Growth strategies can be achieved by expanding and adding more flights, increasing the variety of customers and diversifying the routes it takes. As mentioned earlier, BA are not as profitable with the shorter routes, but gain significant earnings from the long haul flights.
The cost reduction strategies may differ from easyJet’s because BA are appealing to a different market segment. They cannot cut back on the ‘frills’ as this is what they are known for, a high quality service which aims to provide for passengers needs and wants. Therefore the cost reduction strategies will include, rationalising routes, disposing of non-core activities, and re-negotiating contracts with suppliers, and reducing employee numbers. BA can also successfully reduce marketing costs by the repeat custom through improving their frequent flyer programme (Page et al, 2000). By improving this they wont need to spend as much on marketing and will promote their brand through word of mouth via the frequent flyer programme.
The Strategic planning process for commercial tourism enterprises:
The figure above shows a basic five-stage chart that BA could use to achieve and monitor the strategy. The first stage clearly states the aims and objectives, which will give BA a clear picture on where they want to go. A competitive strategy is vital for BA as the airline industry as a whole is constantly changing and will need to adapt to the ever-changing environment in order to compete. Stage two will then analyse BA’s current position by using SWOT analysis that looks at both the internal and external environment. It could also use PEST analysis, which is another strategic analysis tool that could identify BA’s future activities. Once this has been completed, action plans can then be developed which include detailing things such as budgets, how BA intends to fight off competition and marketing activities. Stage four and five then consists of the implementation of the strategy which will involve measuring the actual result against the planned performance and then adapting or adjusting them after they have been implemented to make them more successful (Youell, 1998).
If BA were to undergo a strategy involving broad objectives such as competing, typically this type of strategic planning would be over a medium term, on a three to five year timescale. However, short-term policies are vital to meet specific targets or developing particular projects. For example, this could involve a specific aspect of competition perhaps by introducing lower fares to some destinations by using cost saving strategies such as less facilities and ‘add ons’, aiming for a similar degree of ‘no frills’ for less money. This could perhaps be effective to short-haul destinations where BA is not as competitive against the low cost airlines such as easyJet (Youell, 1998).

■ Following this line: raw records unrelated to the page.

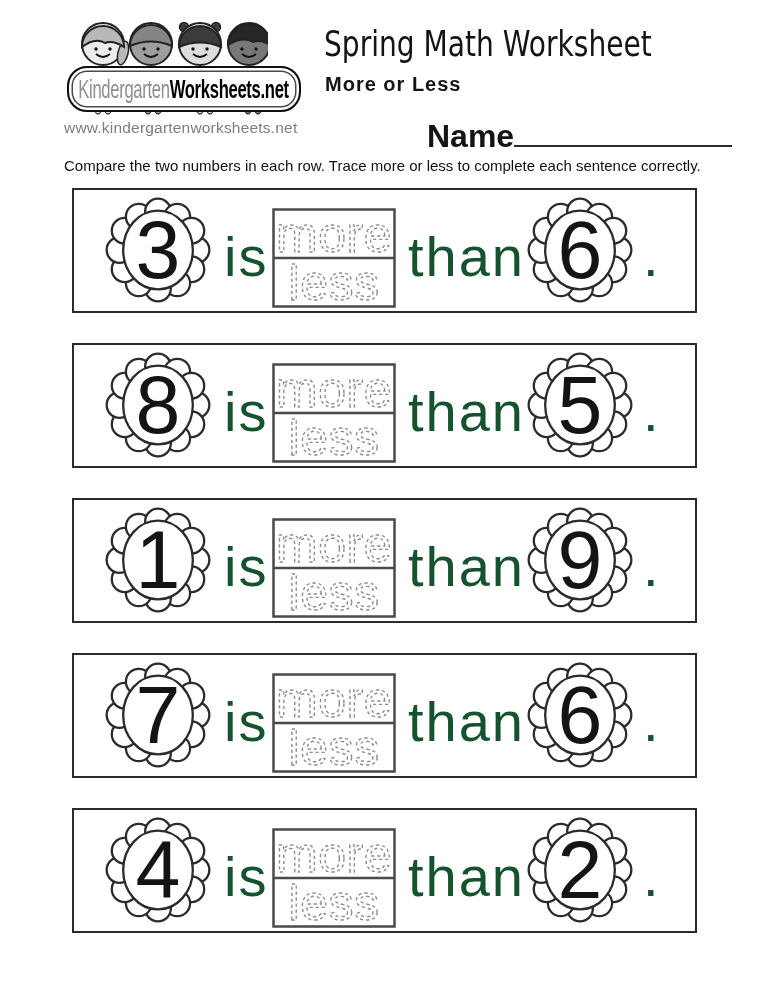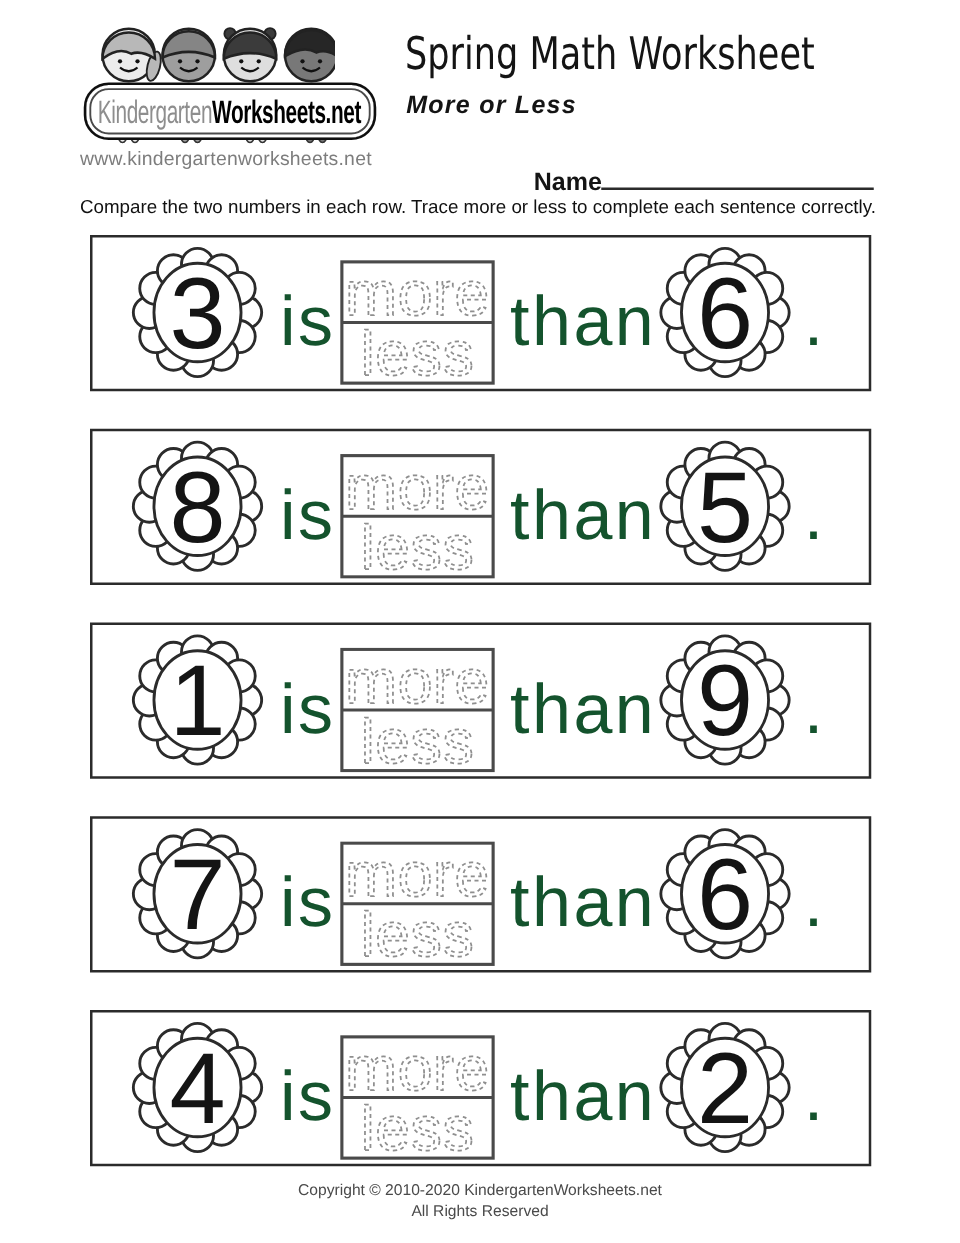--- a/index.html
+++ b/index.html
@@ -22,22 +22,22 @@
   }
   .brand-left{color:#8e8e8e;font-weight:400;}
   .brand-right{color:#000;font-weight:700;}
   .site-url{position:absolute;left:64px;top:119px;font-size:15.5px;color:#7d7d7d;letter-spacing:.2px;}
   
   .title{
     position:absolute;left:324px;top:26px;font-size:36px;color:#141414;
     font-family:"DejaVu Sans",sans-serif;transform:scaleX(.78);transform-origin:left top;
     white-space:nowrap;line-height:1;
   }
-  .subtitle{position:absolute;left:325px;top:74px;font-size:20px;font-weight:700;letter-spacing:1px;color:#141414;line-height:1;font-style:italic;}
-  .name-row{position:absolute;left:427px;top:120px;font-size:20px;font-weight:600;color:#141414;line-height:1;margin-top:16px;}
+  .subtitle{position:absolute;left:325px;top:74px;font-size:20px;font-weight:700;letter-spacing:1px;color:#141414;line-height:1;}
+  .name-row{position:absolute;left:427px;top:120px;font-size:32px;font-weight:600;color:#141414;line-height:1;}
   .name-blank{display:inline-block;width:218px;border-bottom:2.5px solid #2b2b2b;vertical-align:baseline;}
   .instructions{position:absolute;left:52px;top:157px;width:680px;font-size:15px;color:#111;line-height:1.2;margin-left:12px;}
   
   .rows{position:absolute;left:72px;top:188px;width:625px;}
   .row{
     position:relative;width:625px;height:125px;margin-bottom:30px;
     border:2px solid #2b2b2b;box-sizing:border-box;background:#fff;
   }
   .flower{position:absolute;width:110px;height:110px;top:5px;}
   .flower-left{left:29px;}
@@ -241,18 +241,14 @@
       <span class="word word-than">than</span>
       <svg class="flower flower-right" viewBox="0 0 120 120">
         <use href="#flowerShape" xlink:href="#flowerShape"></use>
         <text class="flower-num" x="60" y="60" dy="0.35em" text-anchor="middle">2</text>
       </svg>
       <span class="word word-period">.</span>
     </div>
 
   </div>
 
-  <div class="footer">
-    <div class="footer-line">Copyright © 2010-2020 KindergartenWorksheets.net</div>
-    <div class="footer-line">All Rights Reserved</div>
-  </div>
 
 </div>
 
 </body></html>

This essay has highlighted some of the strategic implementation differences between that of BA and easyJet. It has concluded that there are some major differences in terms of the strategies because both organisations are offering a different product. However, both could learn some strategies from one another, in order to remain competitive in this rapidly changing industry. It has also discussed how strategy implementation is part of the wider strategic planning process and needs to be constantly evaluated in order to survive. Shorter-term strategies are very useful for more instant effects, but some of the major strategies will take longer to implement but will be worthwhile in the future.